--- MATERIAL FOR THE TASK Enclosed Below ---

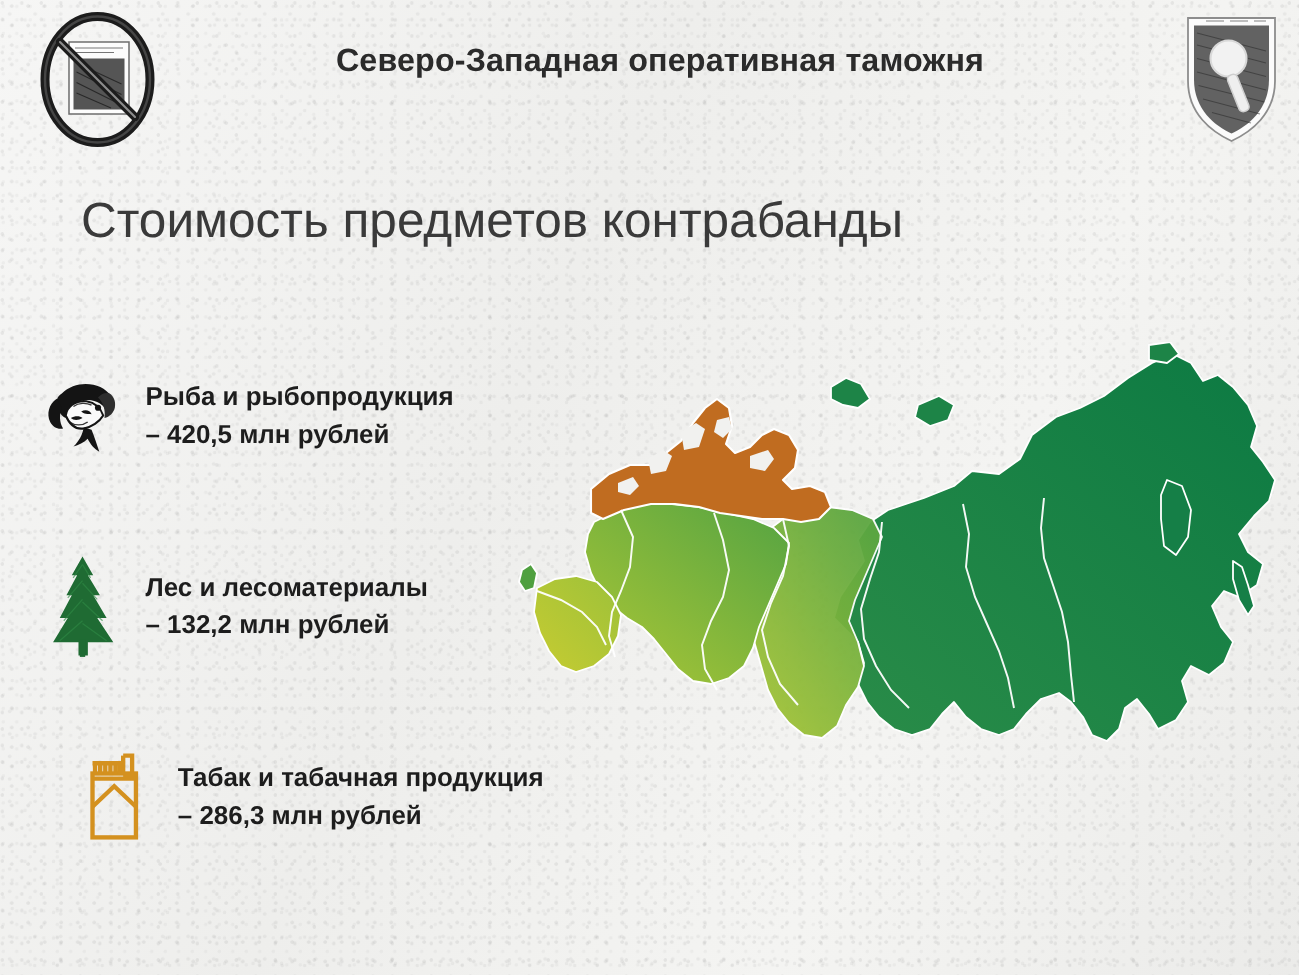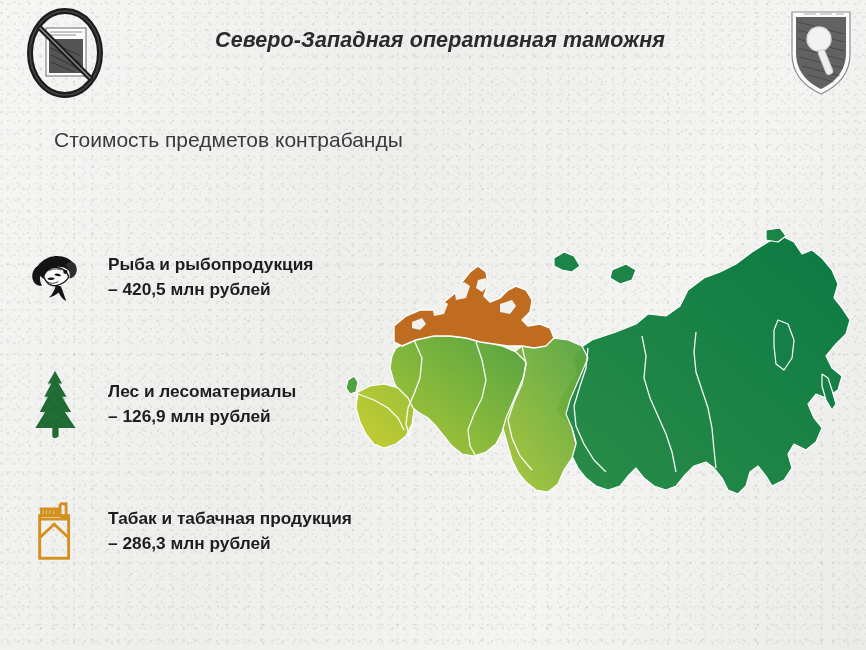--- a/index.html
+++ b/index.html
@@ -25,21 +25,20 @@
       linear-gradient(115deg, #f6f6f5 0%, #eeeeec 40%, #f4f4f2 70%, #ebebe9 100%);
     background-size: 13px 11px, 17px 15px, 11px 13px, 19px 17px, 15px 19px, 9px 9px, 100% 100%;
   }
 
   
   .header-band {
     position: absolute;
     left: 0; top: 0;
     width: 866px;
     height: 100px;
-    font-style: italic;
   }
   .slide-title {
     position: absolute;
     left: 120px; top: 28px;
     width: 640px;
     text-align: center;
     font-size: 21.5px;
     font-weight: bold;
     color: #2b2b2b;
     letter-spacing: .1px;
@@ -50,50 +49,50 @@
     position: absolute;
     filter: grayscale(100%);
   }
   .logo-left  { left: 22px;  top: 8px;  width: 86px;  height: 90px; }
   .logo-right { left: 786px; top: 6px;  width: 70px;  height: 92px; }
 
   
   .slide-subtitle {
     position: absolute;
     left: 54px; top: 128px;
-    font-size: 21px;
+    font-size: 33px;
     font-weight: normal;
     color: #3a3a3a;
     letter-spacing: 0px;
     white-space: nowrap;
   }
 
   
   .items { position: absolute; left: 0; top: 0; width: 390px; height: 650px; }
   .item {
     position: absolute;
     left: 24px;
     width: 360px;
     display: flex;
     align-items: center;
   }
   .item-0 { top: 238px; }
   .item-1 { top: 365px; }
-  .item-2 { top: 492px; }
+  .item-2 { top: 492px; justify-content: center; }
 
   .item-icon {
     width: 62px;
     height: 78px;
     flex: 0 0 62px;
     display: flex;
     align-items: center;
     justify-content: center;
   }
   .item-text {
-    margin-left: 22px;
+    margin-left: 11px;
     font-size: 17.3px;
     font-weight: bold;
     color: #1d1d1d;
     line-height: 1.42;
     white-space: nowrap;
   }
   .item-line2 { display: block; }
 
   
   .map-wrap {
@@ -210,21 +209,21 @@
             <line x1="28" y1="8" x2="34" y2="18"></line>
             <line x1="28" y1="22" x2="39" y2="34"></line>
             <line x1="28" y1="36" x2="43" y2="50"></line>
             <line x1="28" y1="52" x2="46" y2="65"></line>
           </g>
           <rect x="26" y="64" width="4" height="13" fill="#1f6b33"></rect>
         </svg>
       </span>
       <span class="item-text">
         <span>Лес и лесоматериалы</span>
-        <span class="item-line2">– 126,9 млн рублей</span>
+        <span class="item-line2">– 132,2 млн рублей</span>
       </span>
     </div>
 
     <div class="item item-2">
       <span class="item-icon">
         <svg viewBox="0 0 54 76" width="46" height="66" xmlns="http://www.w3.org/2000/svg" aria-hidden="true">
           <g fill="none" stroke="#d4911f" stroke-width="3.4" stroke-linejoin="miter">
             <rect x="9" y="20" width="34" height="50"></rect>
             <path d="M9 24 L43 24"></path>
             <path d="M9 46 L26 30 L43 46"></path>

--- End of Enclosed MATERIAL FOR THE TASK ---

▶ _WHAT TO DO_:
Could you write out the whole listing exactly, dropping the pictures?

▶ _ANSWER BOX_:
--- a/index.html
+++ b/index.html
@@ -25,21 +25,20 @@
       linear-gradient(115deg, #f6f6f5 0%, #eeeeec 40%, #f4f4f2 70%, #ebebe9 100%);
     background-size: 13px 11px, 17px 15px, 11px 13px, 19px 17px, 15px 19px, 9px 9px, 100% 100%;
   }
 
   
   .header-band {
     position: absolute;
     left: 0; top: 0;
     width: 866px;
     height: 100px;
-    font-style: italic;
   }
   .slide-title {
     position: absolute;
     left: 120px; top: 28px;
     width: 640px;
     text-align: center;
     font-size: 21.5px;
     font-weight: bold;
     color: #2b2b2b;
     letter-spacing: .1px;
@@ -50,50 +49,50 @@
     position: absolute;
     filter: grayscale(100%);
   }
   .logo-left  { left: 22px;  top: 8px;  width: 86px;  height: 90px; }
   .logo-right { left: 786px; top: 6px;  width: 70px;  height: 92px; }
 
   
   .slide-subtitle {
     position: absolute;
     left: 54px; top: 128px;
-    font-size: 21px;
+    font-size: 33px;
     font-weight: normal;
     color: #3a3a3a;
     letter-spacing: 0px;
     white-space: nowrap;
   }
 
   
   .items { position: absolute; left: 0; top: 0; width: 390px; height: 650px; }
   .item {
     position: absolute;
     left: 24px;
     width: 360px;
     display: flex;
     align-items: center;
   }
   .item-0 { top: 238px; }
   .item-1 { top: 365px; }
-  .item-2 { top: 492px; }
+  .item-2 { top: 492px; justify-content: center; }
 
   .item-icon {
     width: 62px;
     height: 78px;
     flex: 0 0 62px;
     display: flex;
     align-items: center;
     justify-content: center;
   }
   .item-text {
-    margin-left: 22px;
+    margin-left: 11px;
     font-size: 17.3px;
     font-weight: bold;
     color: #1d1d1d;
     line-height: 1.42;
     white-space: nowrap;
   }
   .item-line2 { display: block; }
 
   
   .map-wrap {
@@ -210,21 +209,21 @@
             <line x1="28" y1="8" x2="34" y2="18"></line>
             <line x1="28" y1="22" x2="39" y2="34"></line>
             <line x1="28" y1="36" x2="43" y2="50"></line>
             <line x1="28" y1="52" x2="46" y2="65"></line>
           </g>
           <rect x="26" y="64" width="4" height="13" fill="#1f6b33"></rect>
         </svg>
       </span>
       <span class="item-text">
         <span>Лес и лесоматериалы</span>
-        <span class="item-line2">– 126,9 млн рублей</span>
+        <span class="item-line2">– 132,2 млн рублей</span>
       </span>
     </div>
 
     <div class="item item-2">
       <span class="item-icon">
         <svg viewBox="0 0 54 76" width="46" height="66" xmlns="http://www.w3.org/2000/svg" aria-hidden="true">
           <g fill="none" stroke="#d4911f" stroke-width="3.4" stroke-linejoin="miter">
             <rect x="9" y="20" width="34" height="50"></rect>
             <path d="M9 24 L43 24"></path>
             <path d="M9 46 L26 30 L43 46"></path>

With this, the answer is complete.